● **Work to complete**:
Lift every line from the entries that includes the word "Республики".

● **Record excerpts**:
○ ○ ○ ○

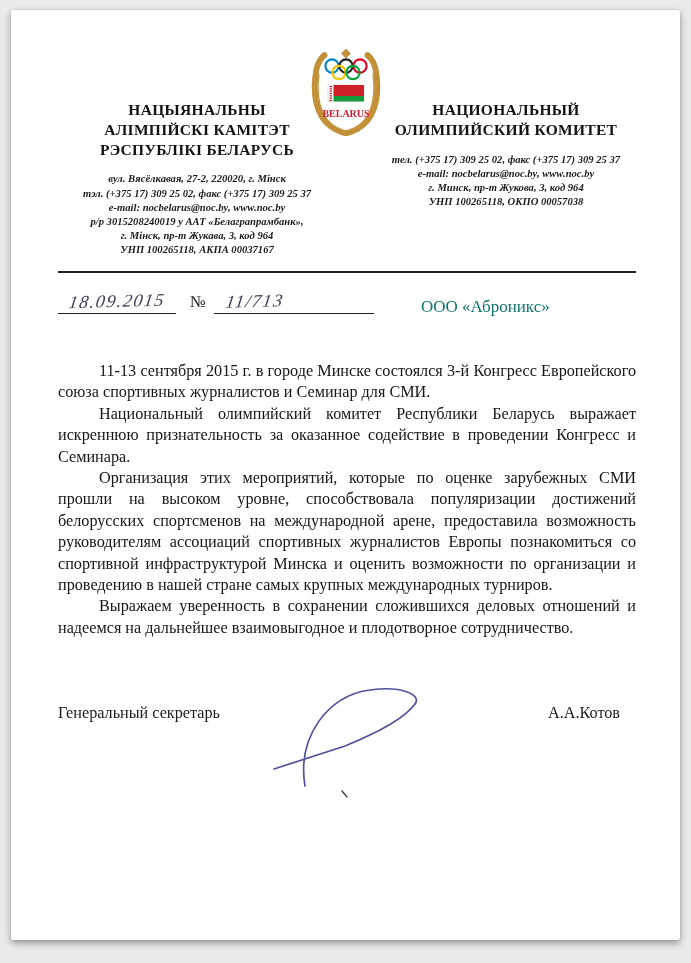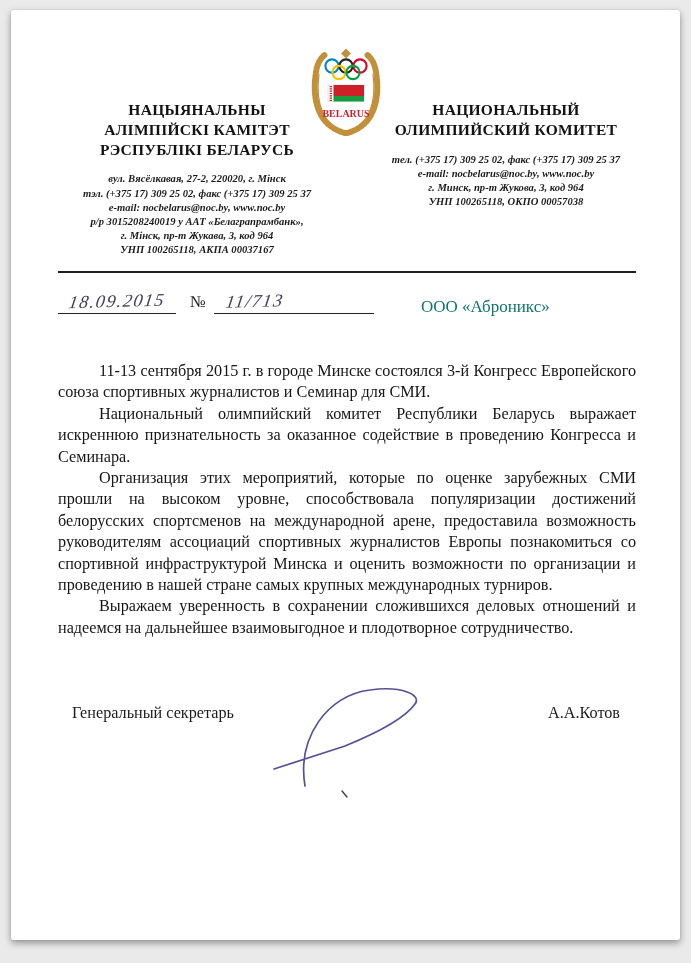--- a/index.html
+++ b/index.html
@@ -133,7 +133,7 @@
 
   <div class="body-text">
     <p>11-13 сентября 2015 г. в городе Минске состоялся 3-й Конгресс Европейского союза спортивных журналистов и Семинар для СМИ.</p>
-    <p>Национальный олимпийский комитет Республики Беларусь выражает искреннюю признательность за оказанное содействие в проведению Конгресса и Семинара.</p>
+    <p>Национальный олимпийский комитет Республики Беларусь выражает искреннюю признательность за оказанное содействие в проведении Конгресс и Семинара.</p>
     <p>Организация этих мероприятий, которые по оценке зарубежных СМИ прошли на высоком уровне, способствовала популяризации достижений белорусских спортсменов на международной арене, предоставила возможность руководителям ассоциаций спортивных журналистов Европы познакомиться со спортивной инфраструктурой Минска и оценить возможности по организации и проведению в нашей стране самых крупных международных турниров.</p>
     <p>Выражаем уверенность в сохранении сложившихся деловых отношений и надеемся на дальнейшее взаимовыгодное и плодотворное сотрудничество.</p>
   </div>

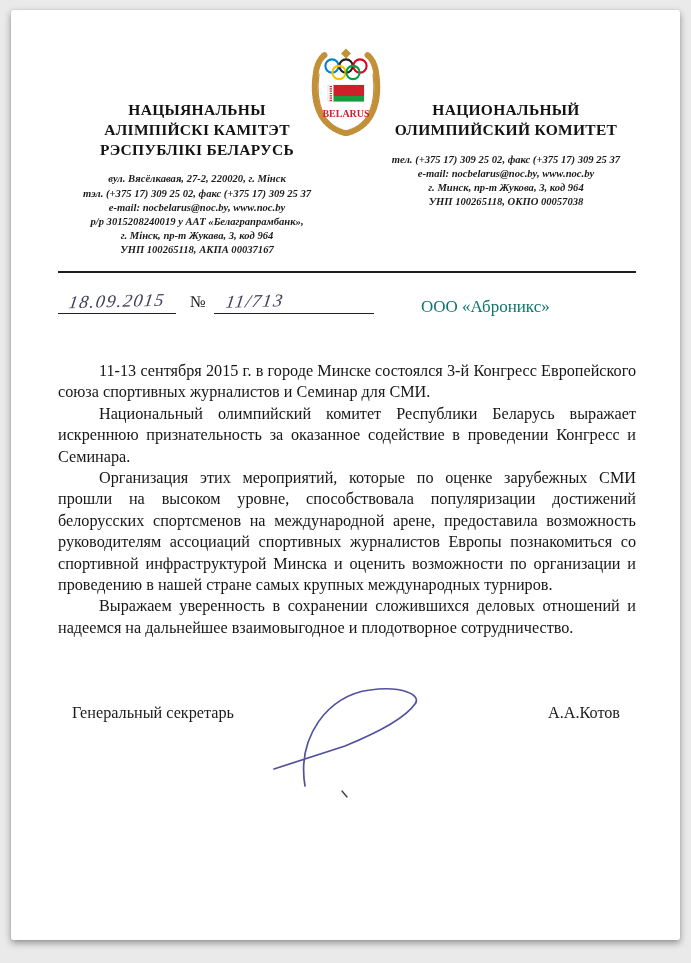--- a/index.html
+++ b/index.html
@@ -53,7 +53,7 @@
   }
   
   .sig-row{position:absolute;top:694px;left:47px;width:578px;font-size:16.2px;color:#1c1c1c;}
-  .sig-title{position:absolute;left:0;top:0;margin-left:14px;}
+  .sig-title{position:absolute;left:0;top:0;}
   .sig-name{position:absolute;right:16px;top:0;}
   .signature-svg{position:absolute;left:240px;top:672px;width:186px;height:122px;}
 </style>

○ ○ ○ ○

● **Solution for this problem**:
-    <p>Национальный олимпийский комитет Республики Беларусь выражает искреннюю признательность за оказанное содействие в проведению Конгресса и Семинара.</p>
+    <p>Национальный олимпийский комитет Республики Беларусь выражает искреннюю признательность за оказанное содействие в проведении Конгресс и Семинара.</p>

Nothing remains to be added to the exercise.